As a young farm boy in Kansas Martin Pence decided he would be an attorney. “I always went down that road. And then – so through with school – take the bar in 1928 in California – passed the bar and I’m a lawyer.” He started working in San Francisco.
“And just because luck – I had a friend in one of the insurance company’s claims departments that the Home Insurance Company reinsured their insurance through, and he calls me up there in June, 1930 and says, ‘Do you want to go to Hawaii?’ And I said, ‘Oh sure, when do we start?’ ‘No,’ he said, ‘seriously, the president of this company’s down looking for someone. Come on over and meet him.’”
“About three weeks later, my friend there called me up and said that Clark wanted to see me again. This time he said, ‘I’ve interviewed fifty-four other persons, and here I make you this offer.’ Well, this offer was $225 a month plus a one-year contract and a round trip ticket to Hawaii.”
“[T]hat was an offer you couldn’t refuse … I hesitated though … because in San Francisco I had a lot of contacts. But then what’s a year in the life of a young man aged twenty-five?

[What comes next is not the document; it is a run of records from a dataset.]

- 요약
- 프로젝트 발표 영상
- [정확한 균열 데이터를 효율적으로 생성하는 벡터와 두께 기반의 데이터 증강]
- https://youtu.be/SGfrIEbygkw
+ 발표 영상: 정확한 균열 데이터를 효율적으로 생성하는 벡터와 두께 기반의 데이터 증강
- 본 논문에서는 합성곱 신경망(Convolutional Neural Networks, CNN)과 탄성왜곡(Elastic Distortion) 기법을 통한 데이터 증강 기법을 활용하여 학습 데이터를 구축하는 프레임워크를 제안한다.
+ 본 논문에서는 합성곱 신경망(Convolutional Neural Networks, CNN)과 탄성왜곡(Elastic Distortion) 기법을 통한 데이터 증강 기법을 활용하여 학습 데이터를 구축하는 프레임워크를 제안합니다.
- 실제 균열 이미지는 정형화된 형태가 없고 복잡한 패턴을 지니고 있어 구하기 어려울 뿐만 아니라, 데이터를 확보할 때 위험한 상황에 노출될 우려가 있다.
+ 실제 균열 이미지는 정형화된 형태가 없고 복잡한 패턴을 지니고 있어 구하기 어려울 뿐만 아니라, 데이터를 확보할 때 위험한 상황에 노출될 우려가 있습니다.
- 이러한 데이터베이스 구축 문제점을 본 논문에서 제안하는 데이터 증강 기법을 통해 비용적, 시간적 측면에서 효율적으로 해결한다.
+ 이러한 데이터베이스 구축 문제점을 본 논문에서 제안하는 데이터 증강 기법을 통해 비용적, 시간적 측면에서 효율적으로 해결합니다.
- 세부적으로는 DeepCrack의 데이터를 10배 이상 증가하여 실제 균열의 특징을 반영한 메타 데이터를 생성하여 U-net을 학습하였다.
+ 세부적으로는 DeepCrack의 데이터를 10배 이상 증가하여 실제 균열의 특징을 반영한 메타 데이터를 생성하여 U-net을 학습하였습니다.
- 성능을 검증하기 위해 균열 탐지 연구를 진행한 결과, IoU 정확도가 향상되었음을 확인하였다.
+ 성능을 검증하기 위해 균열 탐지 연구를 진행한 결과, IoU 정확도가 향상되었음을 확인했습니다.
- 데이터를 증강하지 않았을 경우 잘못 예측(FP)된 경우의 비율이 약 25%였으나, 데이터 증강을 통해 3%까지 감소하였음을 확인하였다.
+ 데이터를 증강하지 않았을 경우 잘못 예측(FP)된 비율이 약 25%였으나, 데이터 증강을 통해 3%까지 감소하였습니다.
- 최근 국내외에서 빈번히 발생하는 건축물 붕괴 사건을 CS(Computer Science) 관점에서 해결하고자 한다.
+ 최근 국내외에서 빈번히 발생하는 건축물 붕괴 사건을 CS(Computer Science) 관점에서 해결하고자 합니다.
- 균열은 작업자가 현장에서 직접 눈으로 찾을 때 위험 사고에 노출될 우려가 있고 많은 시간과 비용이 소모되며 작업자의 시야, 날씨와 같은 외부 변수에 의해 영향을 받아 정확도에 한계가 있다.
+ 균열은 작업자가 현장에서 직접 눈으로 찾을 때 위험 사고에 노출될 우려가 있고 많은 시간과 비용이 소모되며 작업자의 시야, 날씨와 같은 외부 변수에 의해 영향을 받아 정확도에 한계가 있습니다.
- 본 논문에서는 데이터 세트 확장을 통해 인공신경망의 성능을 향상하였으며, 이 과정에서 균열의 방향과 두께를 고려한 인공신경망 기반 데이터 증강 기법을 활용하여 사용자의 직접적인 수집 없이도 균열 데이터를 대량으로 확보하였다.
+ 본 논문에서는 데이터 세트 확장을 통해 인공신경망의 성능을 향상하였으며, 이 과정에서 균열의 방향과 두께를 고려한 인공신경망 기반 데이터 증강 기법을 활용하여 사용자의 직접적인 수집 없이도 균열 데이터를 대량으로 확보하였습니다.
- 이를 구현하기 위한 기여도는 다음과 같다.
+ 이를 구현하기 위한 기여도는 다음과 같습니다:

So I accepted.”
“I got off the Malolo (August 6, 1930) and we were going out this old road … I remember looking up at the greenery of these hills in August – there was something about the blue of the sky and the white fleecy clouds, the air and all – and saying, ‘I’m never going to leave here.’ And that was final. I knew that I was never going to leave here. So it came to pass.”
“It was during 1931 that I met my first wife. She was a student at the University of Hawaii. At that time I think she was a senior. I remember her well because the first time I met her I said, ‘This girl’s dangerous – she’s too damn marriageable.’”
“She was the one woman I knew who was smarter than I was. And she was. But we dated off and on for eight years. Lucy Elizabeth Powell. An only child. … I married Lucy [Lu] Elizabeth Powell, in 1938, November 19.”
“I found that I did have an aptitude for trial work and I found that a lot of people on the [Big] Island over there heard about me as a lawyer, but I wanted more exposure. The reason I went over there was because, very frankly, they had such wonderful hunting, one of the reasons.”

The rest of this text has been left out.